The NGO Qatar Charity, under cover of humanitarian aid, is strongly suspected of participating in the financing of Islamist terrorism and maintaining close links with terrorist groups such as the Muslim Brotherhood, Al Qaida, AQIM, as well as the Syrian Islamic Front.
Beyond the dangerousness of these fundamentalist movements, Qatar Charity has never hidden its desire to influence Islam in Europe by promoting a vision of society at odds with any republican principles, a certain vision of women or a conception of human rights and democracy.
Nicolas Matt, councilor delegate of LREM charged with religious institutions, is surprised that he is questioned about this trip, while no one had found anything wrong with a previous visit to Russia in connection with the funding of an Orthodox church he said.
France is however not currently suffering from terrorism related to “Putinist obedience”…
This matter will no doubt animate discussions over the Christmas market, in a city which was bruised by the “imbalance” of an Islamist less than a year ago.
A jihadist killed three people at a Christmas market in Strasbourg before he was shot dead by French police. The Islamic State jihadist group claimed him as one of their “soldiers” before 700 French security forces hunted down 29-year-old Cherif Chekatt.
Interior Minister Christophe Castaner said at the time three police officers had tried to question Chekatt after spotting him on the street in the Neudorf area of the northeastern French city where he grew up, but he opened fire.
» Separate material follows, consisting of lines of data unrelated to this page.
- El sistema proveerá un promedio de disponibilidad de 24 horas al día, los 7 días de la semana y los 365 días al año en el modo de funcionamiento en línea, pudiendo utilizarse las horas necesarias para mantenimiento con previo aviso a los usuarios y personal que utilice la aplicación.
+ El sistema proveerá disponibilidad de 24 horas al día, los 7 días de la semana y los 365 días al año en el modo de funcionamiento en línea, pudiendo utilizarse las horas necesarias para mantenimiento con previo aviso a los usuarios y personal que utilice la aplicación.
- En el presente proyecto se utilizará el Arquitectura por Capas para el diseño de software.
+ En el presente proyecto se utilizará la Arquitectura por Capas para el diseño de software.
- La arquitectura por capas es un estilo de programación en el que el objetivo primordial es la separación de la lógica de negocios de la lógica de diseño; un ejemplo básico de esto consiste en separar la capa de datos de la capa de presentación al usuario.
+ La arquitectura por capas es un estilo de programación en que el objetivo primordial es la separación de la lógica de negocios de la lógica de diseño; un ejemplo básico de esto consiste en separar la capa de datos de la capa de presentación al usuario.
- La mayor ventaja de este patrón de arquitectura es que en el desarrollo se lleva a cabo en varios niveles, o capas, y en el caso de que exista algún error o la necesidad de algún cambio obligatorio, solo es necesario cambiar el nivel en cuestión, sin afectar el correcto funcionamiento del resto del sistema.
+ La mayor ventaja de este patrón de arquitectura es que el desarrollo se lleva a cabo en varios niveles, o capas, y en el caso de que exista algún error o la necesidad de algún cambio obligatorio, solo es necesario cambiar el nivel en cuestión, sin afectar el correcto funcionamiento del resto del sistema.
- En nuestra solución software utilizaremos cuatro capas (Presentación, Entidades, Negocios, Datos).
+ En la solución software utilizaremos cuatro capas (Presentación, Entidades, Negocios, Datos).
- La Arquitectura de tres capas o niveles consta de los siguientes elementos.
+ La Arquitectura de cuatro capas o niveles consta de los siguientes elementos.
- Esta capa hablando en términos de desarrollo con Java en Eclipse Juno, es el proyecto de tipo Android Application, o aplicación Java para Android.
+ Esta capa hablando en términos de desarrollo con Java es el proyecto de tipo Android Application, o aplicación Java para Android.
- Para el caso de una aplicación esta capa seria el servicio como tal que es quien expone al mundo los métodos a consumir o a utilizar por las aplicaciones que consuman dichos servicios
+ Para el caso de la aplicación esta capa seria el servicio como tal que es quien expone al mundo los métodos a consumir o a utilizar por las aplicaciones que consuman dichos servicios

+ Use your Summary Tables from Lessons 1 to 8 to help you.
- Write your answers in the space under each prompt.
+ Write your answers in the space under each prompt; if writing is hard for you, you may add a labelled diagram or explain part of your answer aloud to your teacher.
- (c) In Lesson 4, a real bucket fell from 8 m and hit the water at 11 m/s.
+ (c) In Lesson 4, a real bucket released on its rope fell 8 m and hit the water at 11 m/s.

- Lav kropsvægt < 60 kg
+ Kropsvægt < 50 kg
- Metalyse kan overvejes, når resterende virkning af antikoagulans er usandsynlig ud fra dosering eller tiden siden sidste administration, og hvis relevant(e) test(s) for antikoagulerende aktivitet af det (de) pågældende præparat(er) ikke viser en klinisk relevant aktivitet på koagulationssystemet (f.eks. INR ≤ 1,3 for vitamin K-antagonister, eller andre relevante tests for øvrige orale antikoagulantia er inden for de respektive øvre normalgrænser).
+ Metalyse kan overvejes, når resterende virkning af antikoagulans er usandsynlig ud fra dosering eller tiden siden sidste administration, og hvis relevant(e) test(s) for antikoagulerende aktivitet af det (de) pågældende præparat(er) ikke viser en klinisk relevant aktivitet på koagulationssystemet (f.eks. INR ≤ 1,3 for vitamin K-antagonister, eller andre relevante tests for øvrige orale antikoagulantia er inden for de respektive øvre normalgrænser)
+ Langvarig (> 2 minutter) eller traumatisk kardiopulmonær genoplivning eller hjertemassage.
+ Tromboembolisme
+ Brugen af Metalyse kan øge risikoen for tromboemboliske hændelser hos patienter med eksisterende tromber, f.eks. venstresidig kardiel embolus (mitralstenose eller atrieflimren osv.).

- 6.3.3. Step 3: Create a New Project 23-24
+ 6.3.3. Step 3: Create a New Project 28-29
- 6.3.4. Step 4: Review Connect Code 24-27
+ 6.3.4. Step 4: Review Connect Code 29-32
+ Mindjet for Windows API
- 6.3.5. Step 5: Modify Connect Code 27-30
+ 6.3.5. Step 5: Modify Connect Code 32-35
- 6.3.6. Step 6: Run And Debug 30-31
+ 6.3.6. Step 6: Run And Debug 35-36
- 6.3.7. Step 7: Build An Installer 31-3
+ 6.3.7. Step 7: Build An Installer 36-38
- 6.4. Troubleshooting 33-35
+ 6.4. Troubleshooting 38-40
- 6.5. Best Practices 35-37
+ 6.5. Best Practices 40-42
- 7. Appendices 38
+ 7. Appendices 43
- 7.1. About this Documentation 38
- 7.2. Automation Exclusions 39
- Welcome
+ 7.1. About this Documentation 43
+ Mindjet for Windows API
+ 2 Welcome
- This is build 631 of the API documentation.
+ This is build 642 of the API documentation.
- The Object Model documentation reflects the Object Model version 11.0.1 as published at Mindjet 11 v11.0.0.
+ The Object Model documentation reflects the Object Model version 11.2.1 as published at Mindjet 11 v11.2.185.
Writer Joachim Véliocras has complained about the Islamisation in the Regional Council of Alsace. Thanks to a Concordat , a special agreement decreed by Bonaparte dating from 1801 that grants public status to religion and permits priests to be paid by the State, Islam can count on public funding too.
In 1801, Alsace was part of France. However, when in 1905 the law separating Church and State went into effect in France, Alsace was part of Germany. Thus, when Alsace again became French it never renounced the Concordat.
The project is large: 5500 m2 including 900 prayer rooms and a mezzanine reserved for women. It will be one of the largest mosques in Europe built in the Ottoman style.
It is also the fourth mosque built in Strasbourg, after that of Heyritz in 2012, Robertsau in 2015 and Hautepierre in 2017. The laying of the first stone was done under the watchful eye of the faithful who came in great numbers and with many officials: elected officials of Strasbourg, members of the council of Muslims and the ambassador of Turkey in France.